Charlie didn’t care who she was supposed to be in that moment, didn’t care if Captain Hendricks was the type of woman who cried in front of strangers or not, didn’t care if she was the type of woman who would even cry at all.

“Will she fly again?” She barely got out, voice a whisper.

“Yeah,” the turian said wistfully. “This isn’t the end of her story, not by a long shot.”

Maybe it was exactly what she needed to hear. Charlie let go of the fence, wiping the dirt and tears from her cheeks, and stepped back, prepared to resume her search once again.

“Wait.” The turian said suddenly, and Charlie looked back to him on instinct, to find his eyes locked on her, staring. “You…”

She knew those markings—if not the shape, then the color at least. Charlie lurched forward, bag sliding from her shoulder, fingers grasping greedily at any piece of his armor she could find purchase on. “Garrus.”

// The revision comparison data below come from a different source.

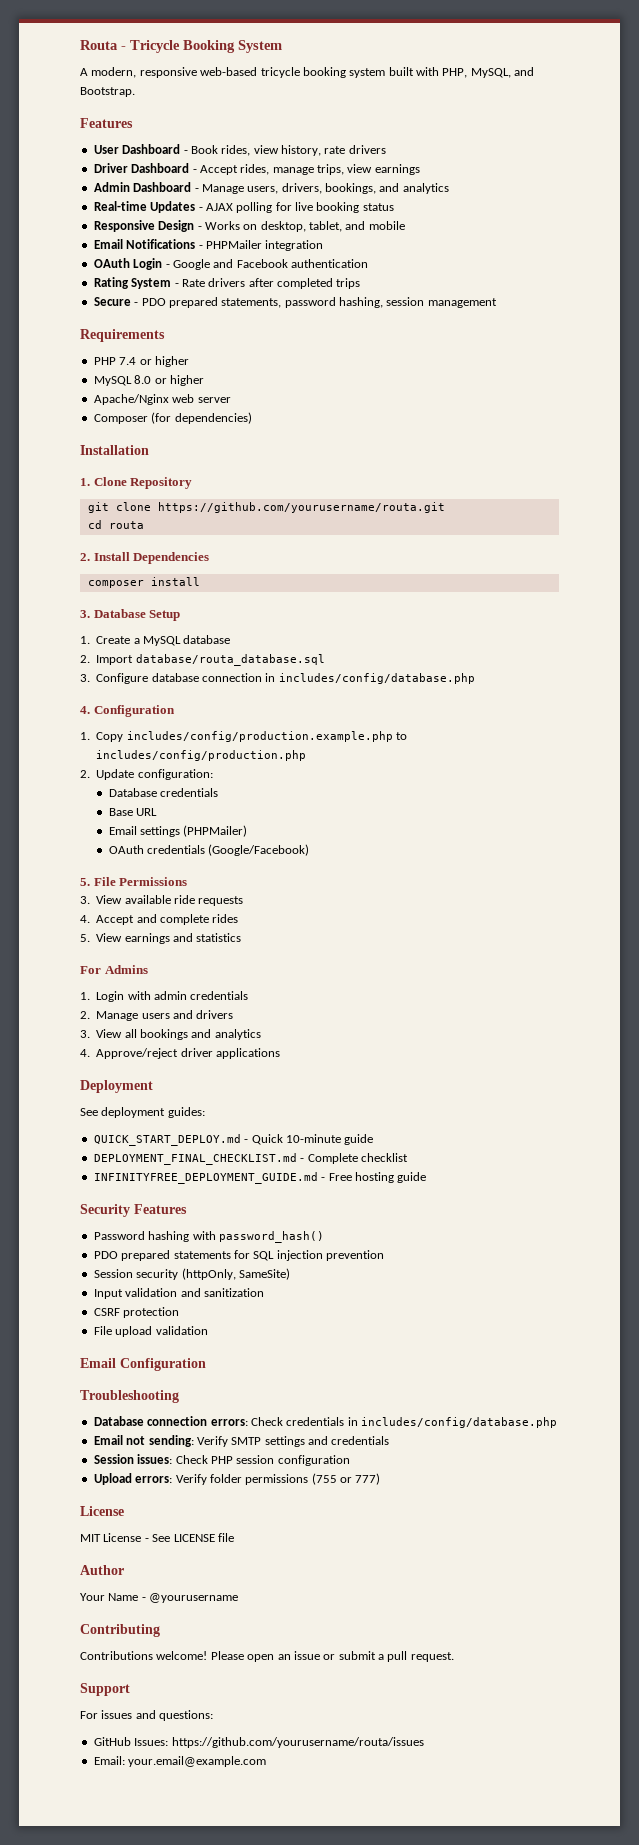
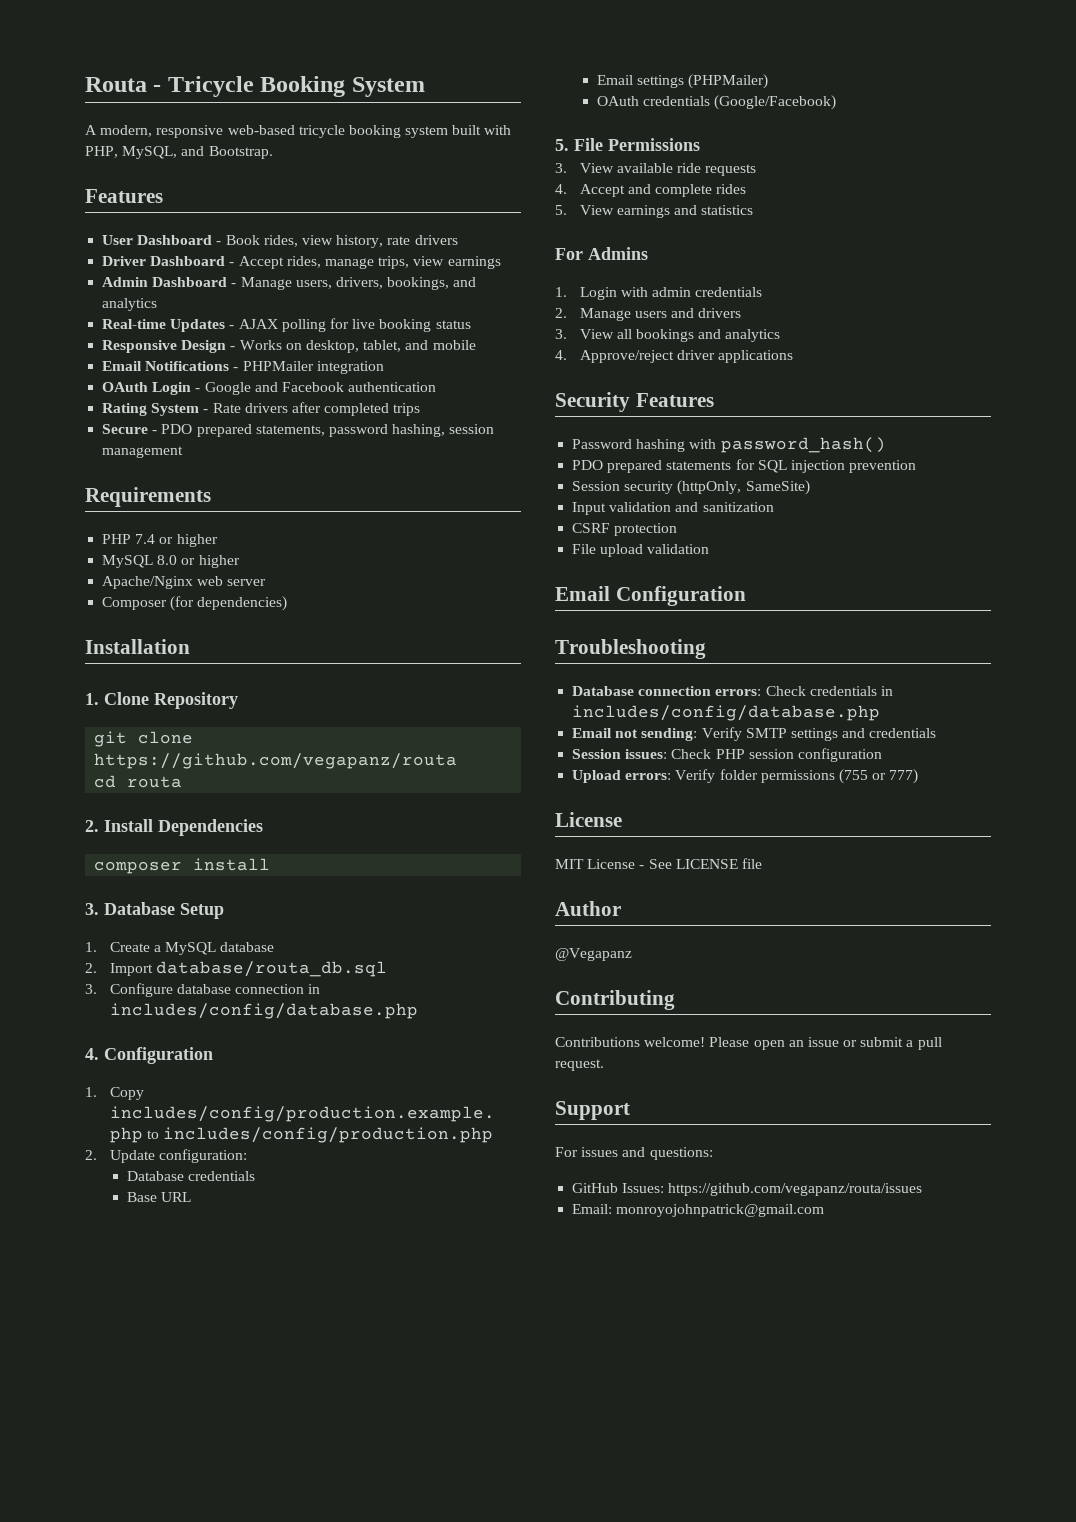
- git clone https://github.com/yourusername/routa.git
+ git clone https://github.com/vegapanz/routa
- 2. Import database/routa_database.sql
+ 2. Import database/routa_db.sql
- Deployment
- See deployment guides:
- QUICK_START_DEPLOY.md - Quick 10-minute guide
- DEPLOYMENT_FINAL_CHECKLIST.md - Complete checklist
- INFINITYFREE_DEPLOYMENT_GUIDE.md - Free hosting guide
- Your Name - @yourusername
+ @Vegapanz
- GitHub Issues: https://github.com/yourusername/routa/issues
+ GitHub Issues: https://github.com/vegapanz/routa/issues
- Email: your.email@example.com
+ Email: monroyojohnpatrick@gmail.com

Whether or not he said anything audible in that first moment of contact between them, Charlie would never know. She was lost to it, senses momentarily sacrificed for the sake of staying on her feet at all. What she did recall was that at some point his hands were pushing her off, pushing her back, away. Garrus held her at arms’ length, hunched forward as he took her in, studying.

“I swear…” he started, but never finished, shaking his head. “Sorry—you just look like—“

“Like who?” Charlie questioned, hoping to draw him out.

He blinked twice, letting her go, straightening up and stiffening. “Someone.”

She’d always wondered if she looked like the woman who had given birth to her. A few pictures of Shepard were all they’d ever given her as she’d grown older. She wondered if her hair was as thick or the same shade, if their eyes had the same flecks of color to them, if the thick muscular thighs that always touched but were so very strong came from that woman. When Shepard had appeared on the news reports those years ago, however, she’d gotten some of those answers. That slope to her nose—that was Shepard’s. Cheekbones, hair, even that way she raised one corner of her mouth when trying not to laugh… that had come from the woman she didn’t know.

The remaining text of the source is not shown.